Appetite stimulation by cannabinoids have been studied for several decades, particularly in relation to the wasting away (known as cachexia) and malnutrition associated with cancer or HIV/AIDS. A synthetic THC, known as dronabinol, is FDA approved for the treatment of anorexia associated with weight loss in patients with HIV/AIDS. Early studies of dronabinol in this population showed promising increases in caloric intake or weight gain. Many patients with AIDS continue to use medical marijuana as an appetite stimulant.

Other studies with dronabinol are inconclusive. A randomized placebo-controlled clinical trial in 243 patients with cancer-related anorexia–cachexia syndrome found that the cannabis extract and dronabinol were not any better to a placebo (a non-active drug) in how it affected appetite or quality of life. On the other hand, a smaller study of dronabinol in cancer patients showed that recipients who took the medication said food tasted better and had a healthier appetite with an increase in calorie intake.

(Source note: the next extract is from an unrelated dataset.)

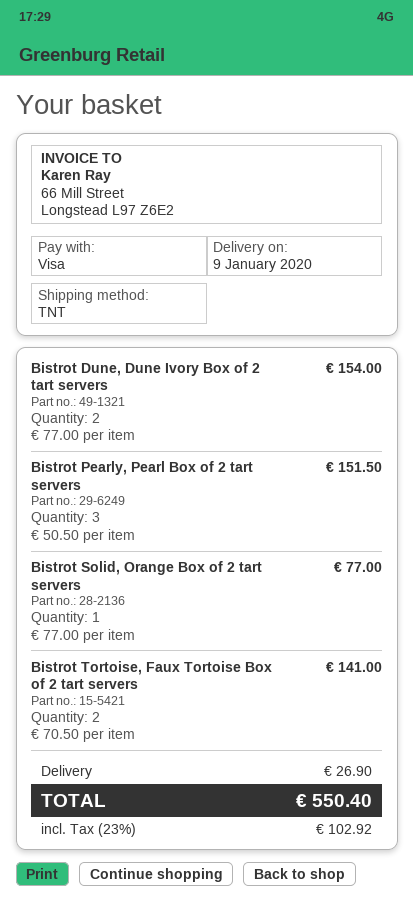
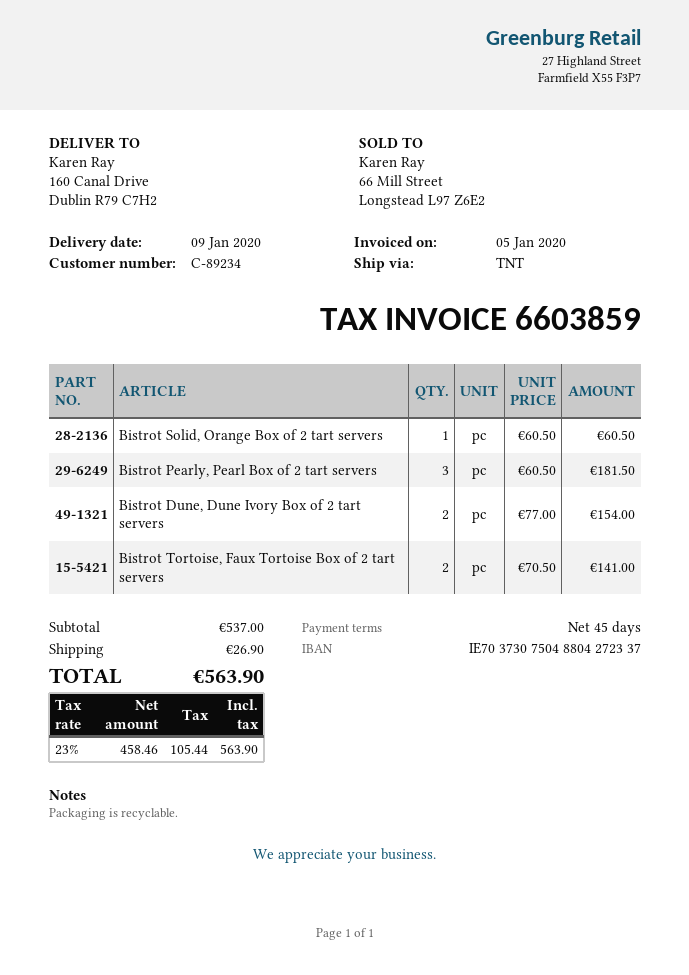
Bistrot Pearly, Pearl Box of 2 tart servers: 3 x 50.50 = 151.50 -> 3 x 60.50 = 181.50
Bistrot Solid, Orange Box of 2 tart servers: 1 x 77.00 = 77.00 -> 1 x 60.50 = 60.50
tax: 23% = 102.92 -> 23% = 105.44
total: 550.40 -> 563.90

A pilot study of nine outpatients with anorexia nervosa treated with THC showed a significant improvement in depression and perfectionism scores, though without any significant weight gain. It is unclear whether the physiologic response to cannabinoids differs in patients with anorexia nervosa than in those without the condition. It is also not clear if the effect of cannabinoids is sufficient to overcome the strong psychological drive for weight loss that these patients have.

We know that THC itself is an appetite stimulant, but there is great variation in strain specificity for this condition. Sometimes a puff of an appropriate strain is most effective. It really depends on how the emotional component of anorexia is addressed. Most people seem to have a better appetite when they relax, in response to indica hybrids.

References

Strasser F, et al. on behalf of the Cannabis-In-Cachexia-Study-Group Comparison of orally administered cannabis extract and delta-9-tetrahydrocannabinol in treating patients with cancer-related anorexia–cachexia syndrome: a multicenter, phase iii, randomized, double-blind, placebo-controlled clinical trial from the Cannabis-In-Cachexia-Study-Group. J Clin Oncol. 2006, 24: 3394–400.

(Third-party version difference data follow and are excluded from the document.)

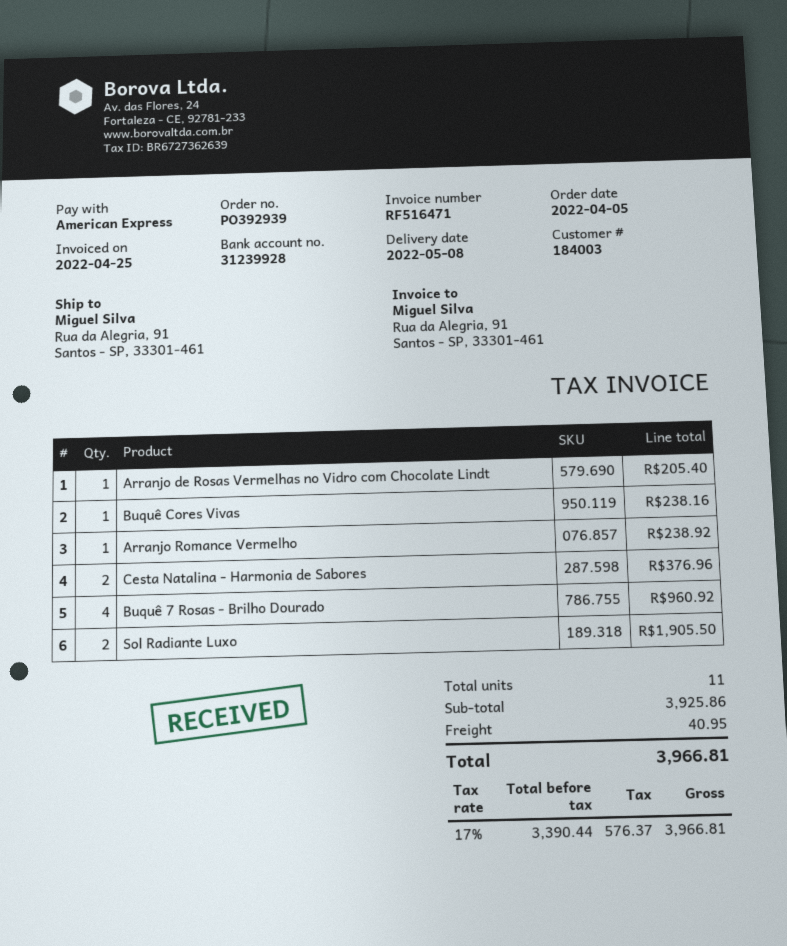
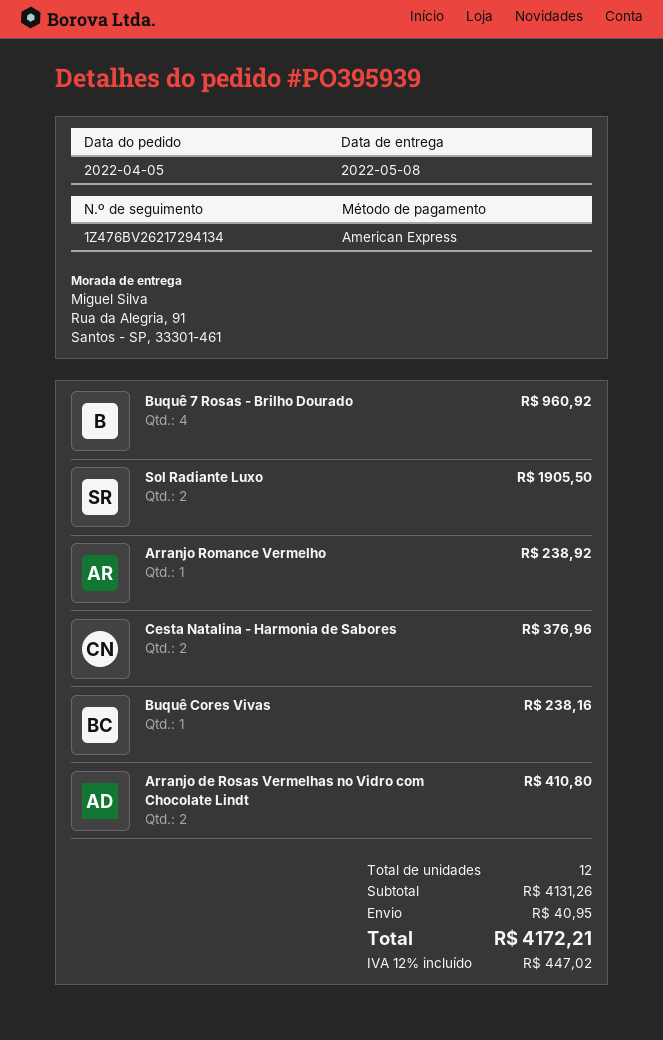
order number: PO392939 -> PO395939
Arranjo de Rosas Vermelhas no Vidro com Chocolate Lindt: 1 for 205.40 -> 2 for 410.80
total quantity: 11 -> 12
subtotal: 3925.86 -> 4131.26
tax: 17% = 576.37 -> 12% = 447.02
total: 3966.81 -> 4172.21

Brisbois TD, et al. Delta-9-tetrahydrocannabinol may palliate altered chemosensory perception in cancer patients: results of a randomized, double-blind, placebo-controlled pilot trial. Ann Oncol. 2011, 22: 2086–93.

Abrams DI. Integrating cannabis into clinical cancer. Oncol. 2016, 23(Suppl 2): S8–S14.

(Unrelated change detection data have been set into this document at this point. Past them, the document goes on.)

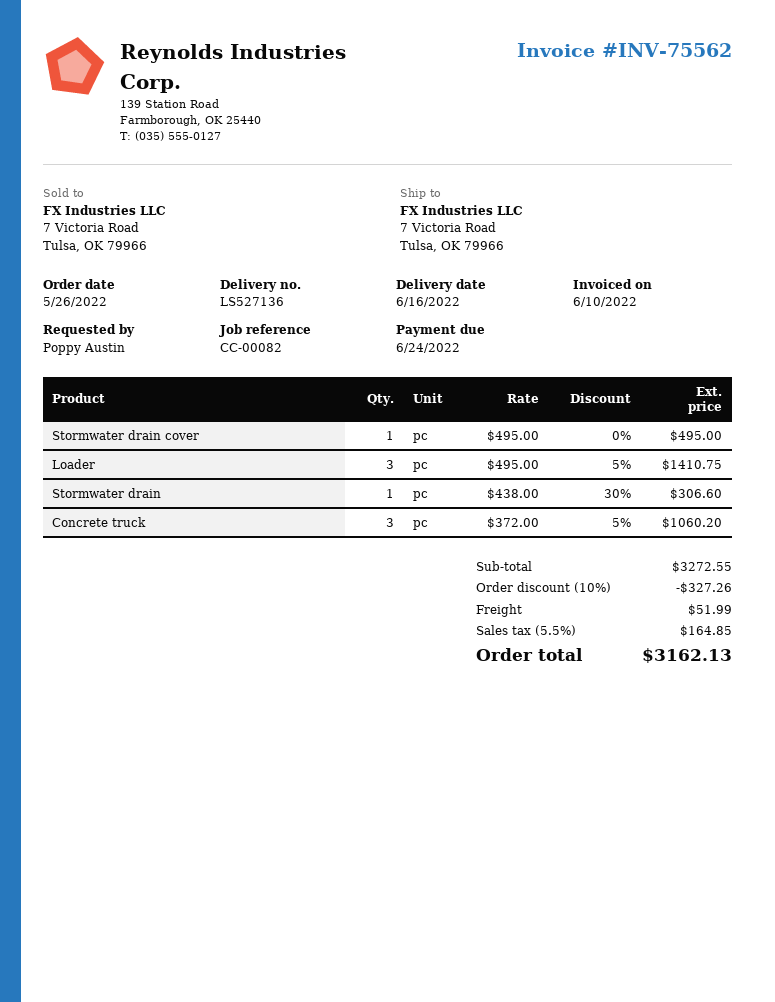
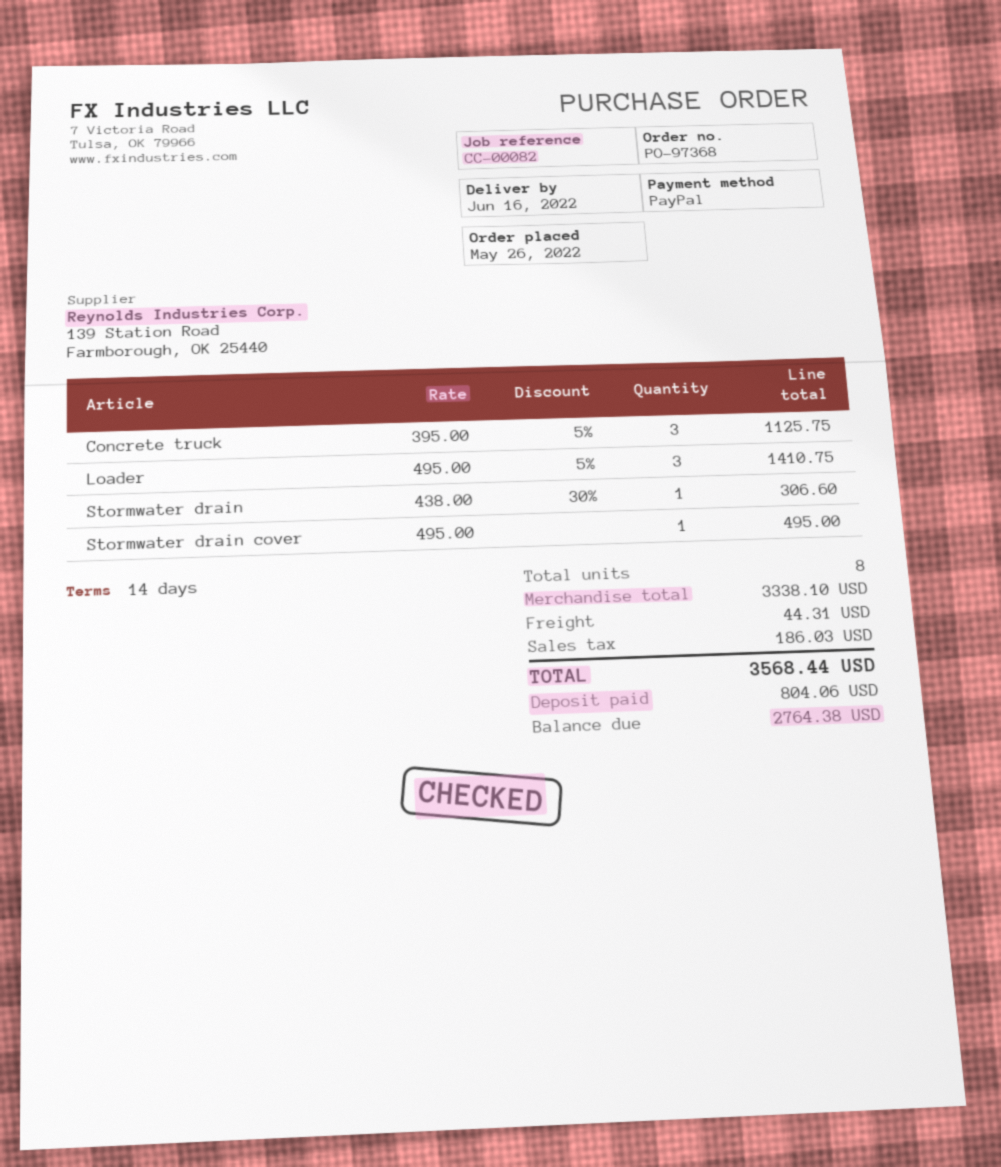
Concrete truck: 3 x 372.00 - 5% = 1060.20 -> 3 x 395.00 - 5% = 1125.75
subtotal: 3272.55 -> 3338.10
discount: 10% = 327.26 -> none
shipping: 51.99 -> 44.31
tax: 164.85 -> 186.03
total: 3162.13 -> 3568.44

Kola B. et al. Cannabinoids and ghrelin have both central and peripheral metabolic and cardiac effects via AMP-activated protein kinase. J Biol Chem. 2005, 280(26): 25196-201.

Lutge EE, Gray A, Siegfried N. The medical use of cannabis for reducing morbidity and mortality in patients with HIV/aids. Cochrane Database Syst Rev. 2013, 4: CD005175.

Furler MD, Einarson TR, Millson M, Walmsley S, Bendayan R. Medicinal and recreational marijuana use by patients infected with HIV. AIDS Patient Care and STDs 2004, 18(4): 215-228.

Prentiss D, Power R, Balmas G, Tzuang G, Israelski DM. Patterns of marijuana use among patients with HIV/AIDS followed in a public health care setting. Journal of Acquired Immune Deficiency Syndrome-2004, 35(1): 38-45.